- Known for: Human Rights Activism
- Title: Former director for the Centre for Human Rights and Rehabilitation

= Undule Mwakasungula =

Malawian human rights activist

Undule Mwakasungula is a retired human rights activist in Malawi. As an activist, he served as the chairperson for the Human Rights Consultative Committee (HRCC). He is also the former director for the Centre for Human Rights and Rehabilitation (HCRR), a network of Church Institutions, Human Rights NGOs and the Law Society of Malawi that serves to work together in areas of human rights, advocacy and information sharing. HRCC and Mwakasungula was one of the primary organizers of the July 20th, 2011 Malawian protests. He has been a critical opponent of the Bingu wa Mutharika administration, likening it to Robert Mugabe's Administration of Zimbabwe, "We are almost Zimbabwe, both in the economy and in political governance."

==Malawi Protests==
Mwakasungula has mentioned that he was arrested and detained in Lilongwe on the day of the protests and later released.

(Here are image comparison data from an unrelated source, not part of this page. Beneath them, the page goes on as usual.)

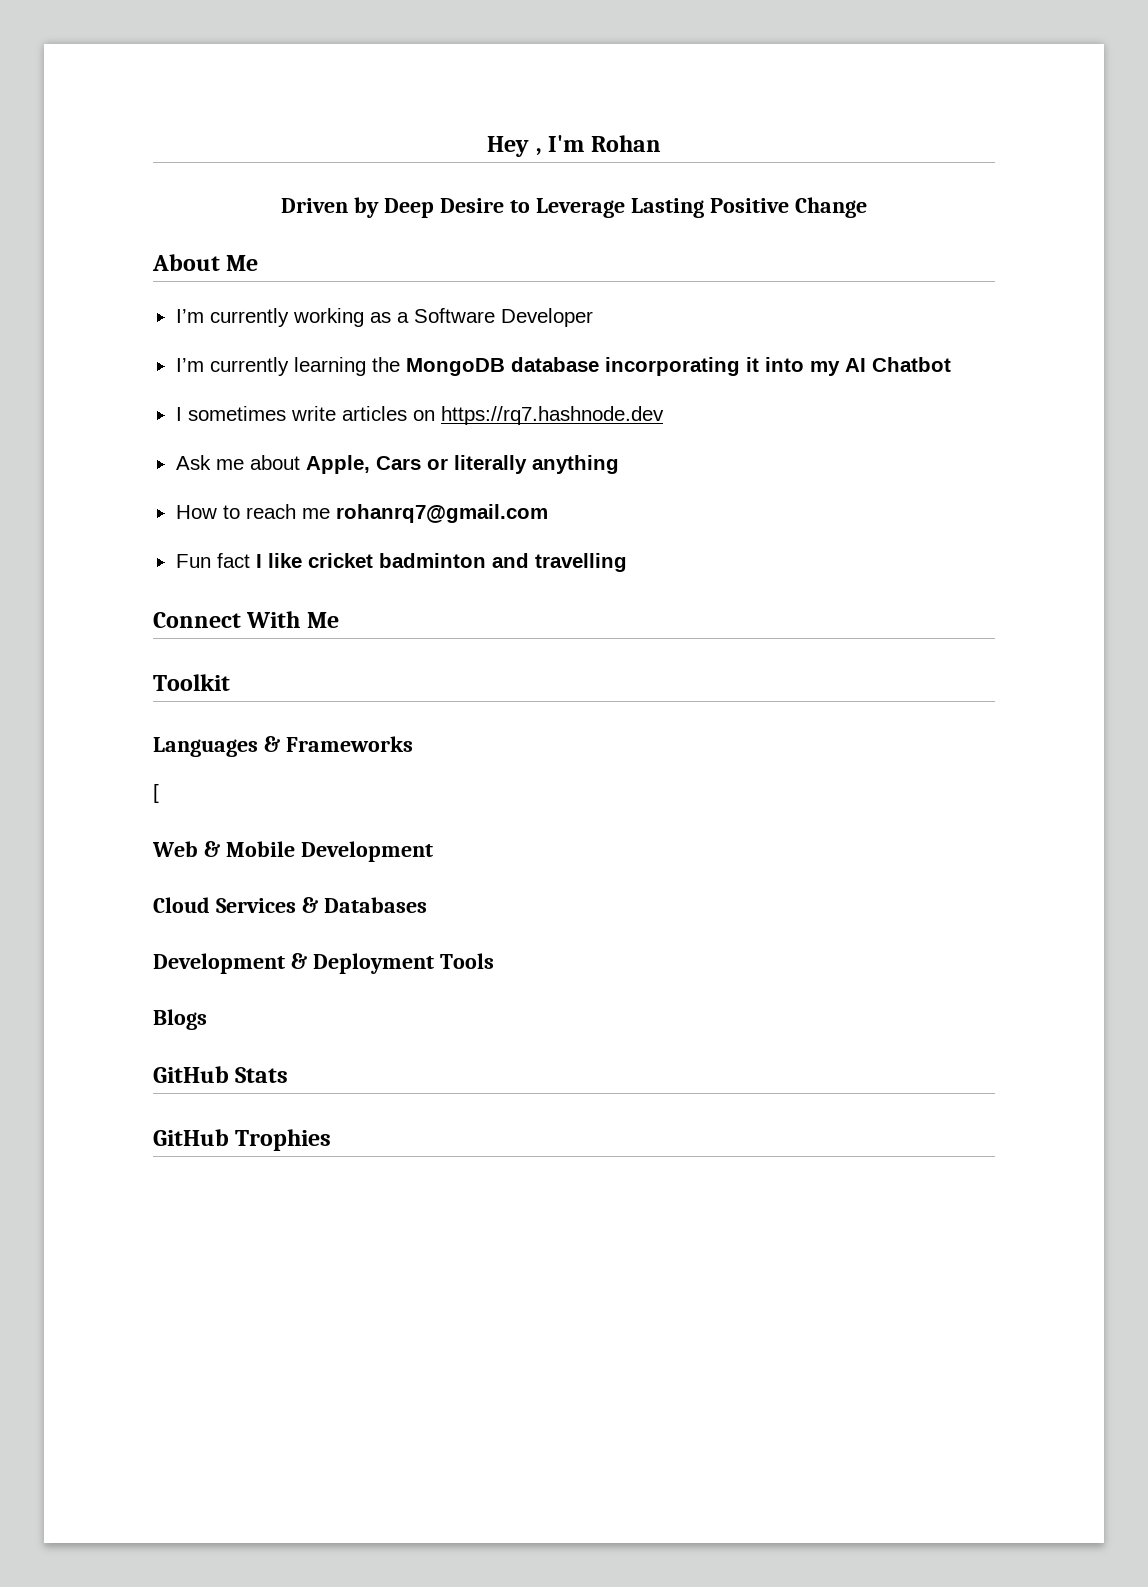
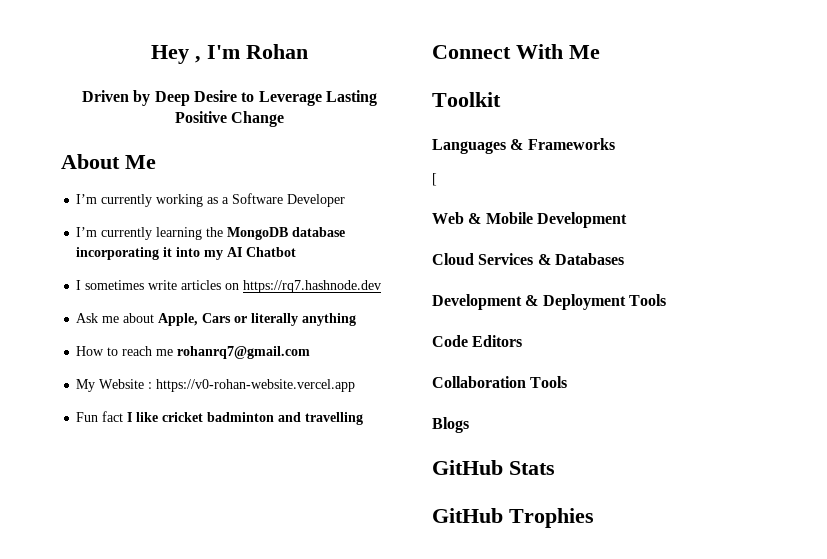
+ My Website : https://v0-rohan-website.vercel.app
+ Code Editors
+ Collaboration Tools

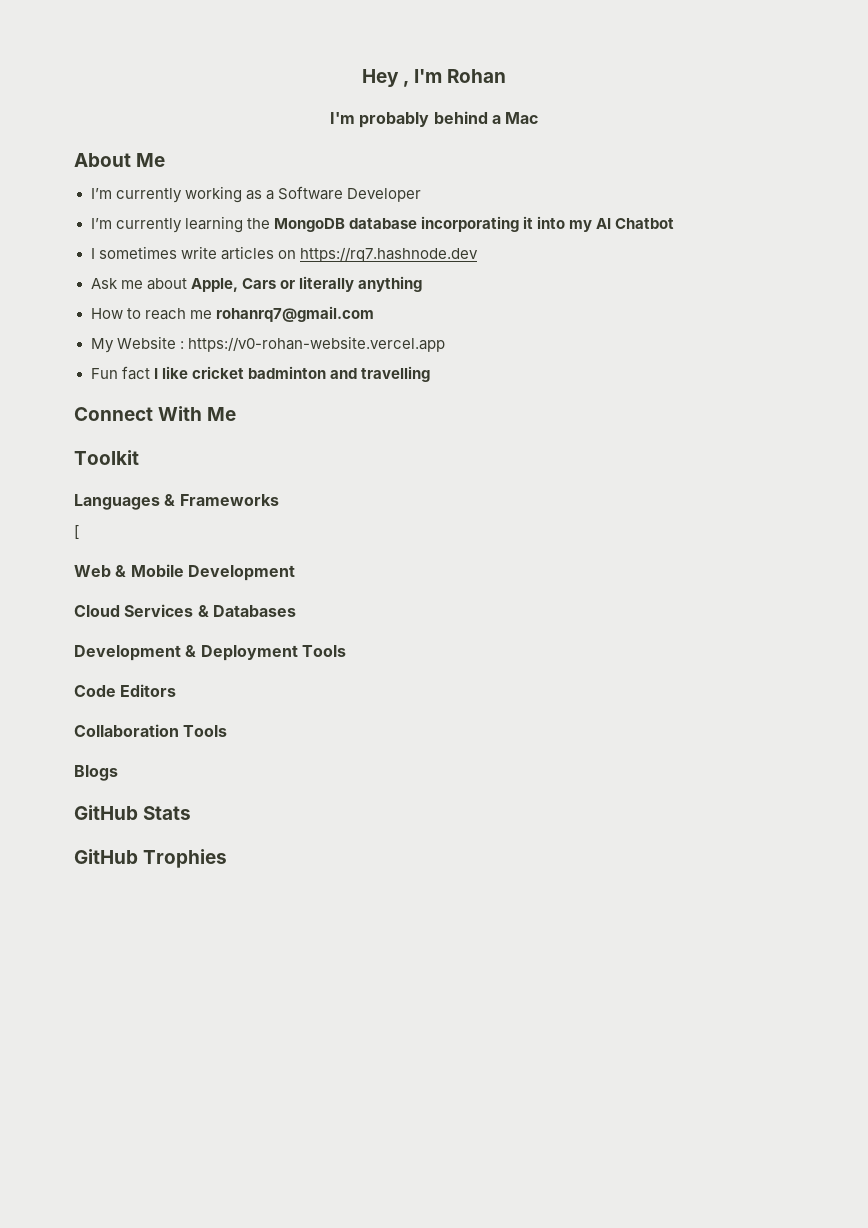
- Driven by Deep Desire to Leverage Lasting Positive Change
+ I'm probably behind a Mac

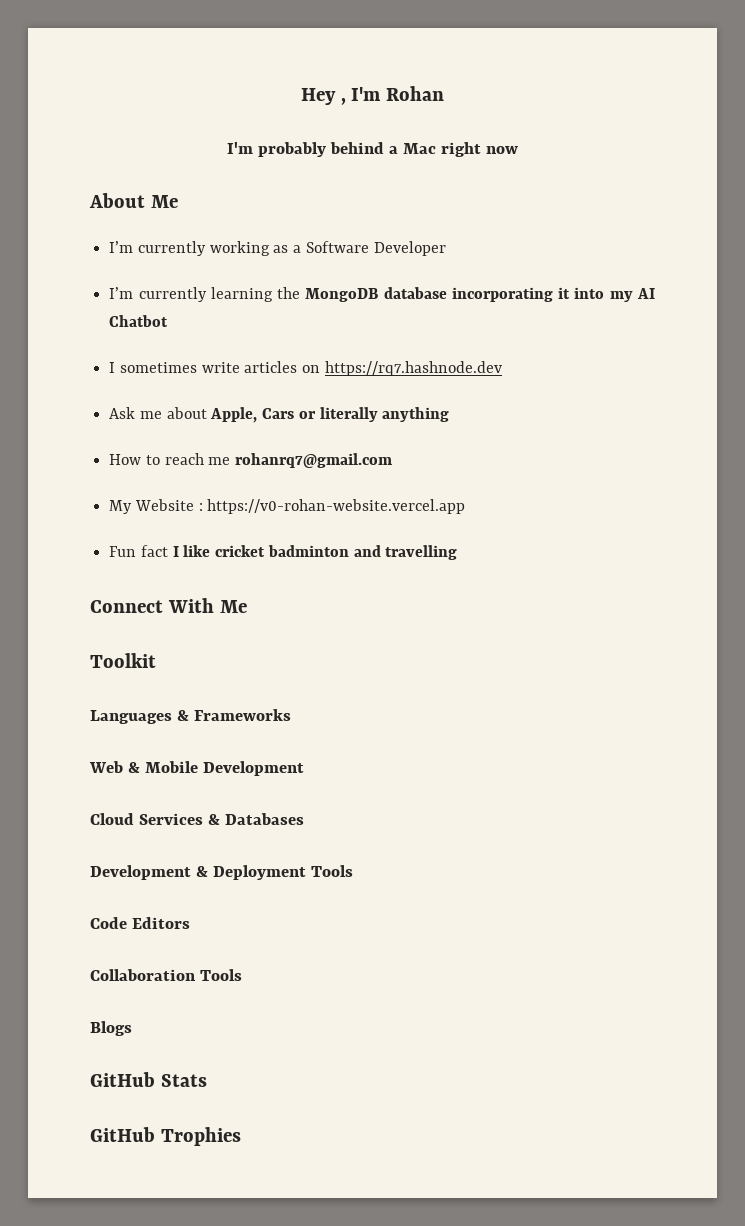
- I'm probably behind a Mac
+ I'm probably behind a Mac right now
- [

He went into hiding briefly after the July 20, 2011 protests in Malawi. He has been acting as a spokesperson for the protest leaders and announced the postponement of the August 17th protests.

==Gay rights activism==
He has come under criticism by anti-gay civil society groups in Malawi due to his defense of gay and lesbians in Malawi and being outspoken against the criminalization of homosexuality.